The Basilica Ulpia was first excavated by the occupying French government of Napoleon Bonaparte in 1813, after two convents on the site were demolished (Santo Spirito and di Santa Eufemia). In 1814 Pope Pius VII returned from exile and resumed the excavations: it was under Pius that the grey granite columns were reassembled on their bases and walls built to delineate the excavation area. The excavations also uncovered the remains of the pavement made from rare marbles, which gradually disappeared over the course of the 19th century due to rapacious tourists.
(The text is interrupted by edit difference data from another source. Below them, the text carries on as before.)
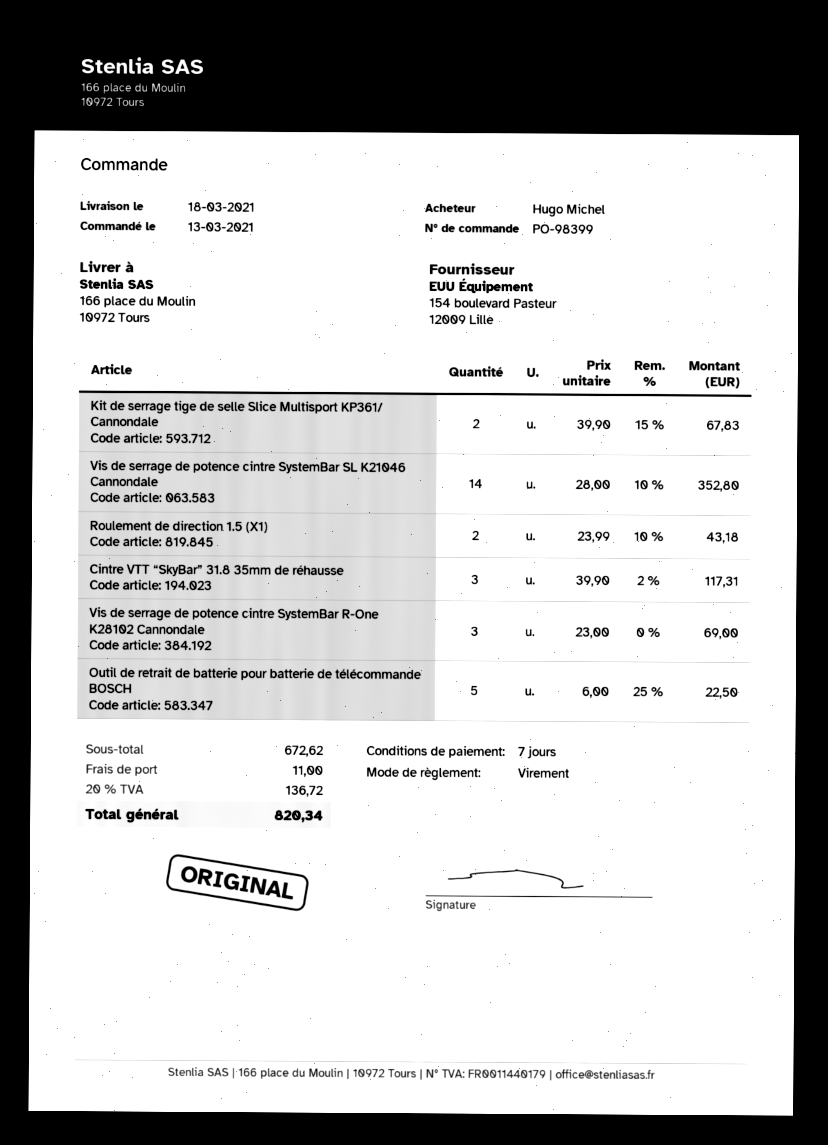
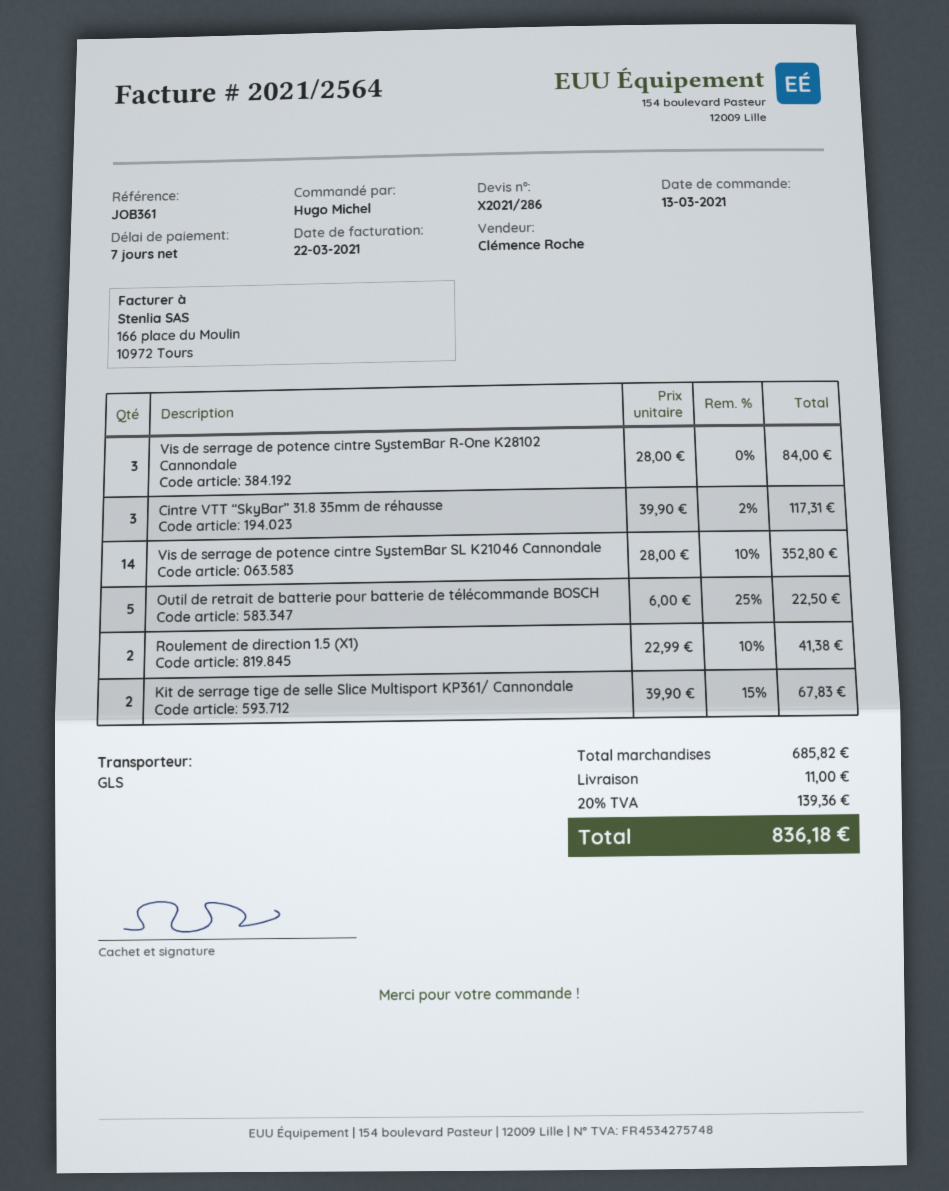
Roulement de direction 1.5 (X1): 2 x 23.99 - 10% = 43.18 -> 2 x 22.99 - 10% = 41.38
Vis de serrage de potence cintre SystemBar R-One K28102 Cannondale: 3 x 23.00 = 69.00 -> 3 x 28.00 = 84.00
subtotal: 672.62 -> 685.82
tax: 20% = 136.72 -> 20% = 139.36
total: 820.34 -> 836.18

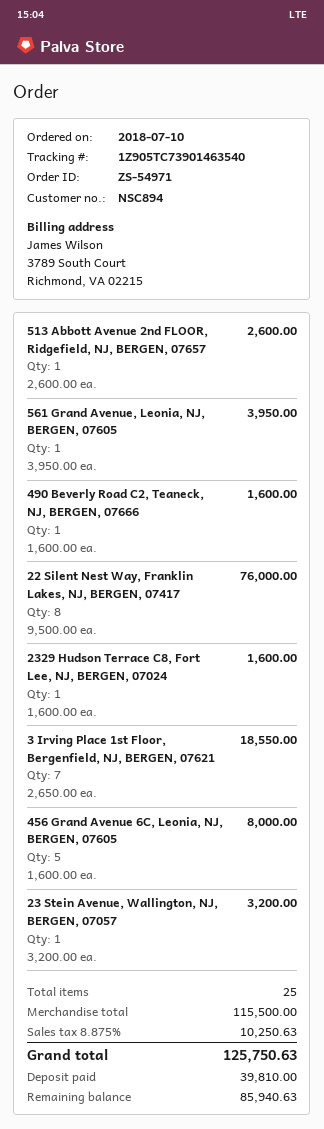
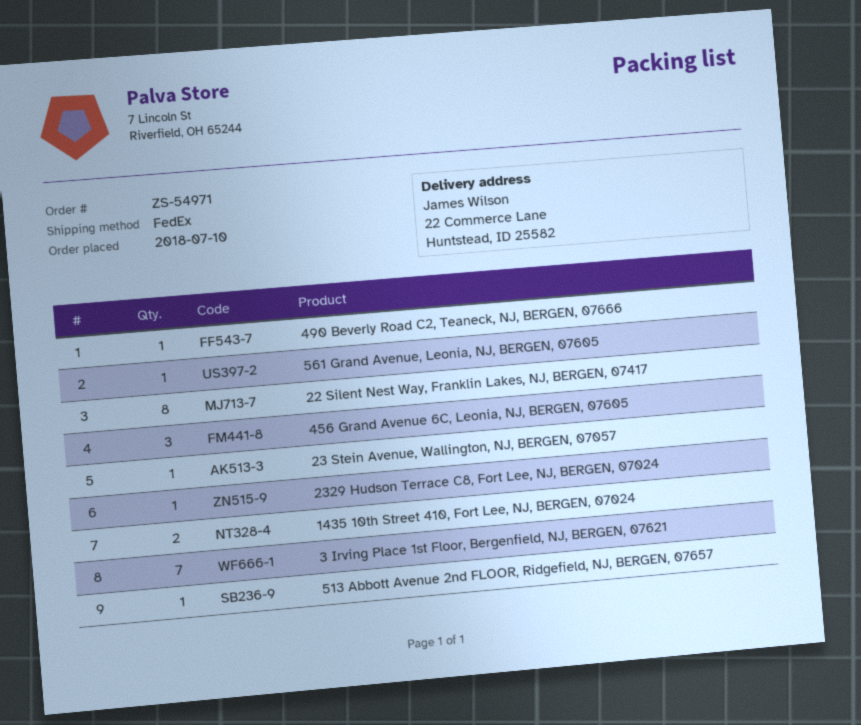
456 Grand Avenue 6C, Leonia, NJ, BERGEN, 07605: 5 -> 3
1435 10th Street 410, Fort Lee, NJ, BERGEN, 07024: none -> 2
Clement VII removed several of the yellow giallo antico marble columns which once flanked the doorways of the structure to Saint Peter's Basilica, where they were erected in the transept, while one went to the Lateran Palace.

Part of the foundation of the basilica continues today under the modern Via dei Fori Imperiali, a trunk road constructed during the rule of Benito Mussolini.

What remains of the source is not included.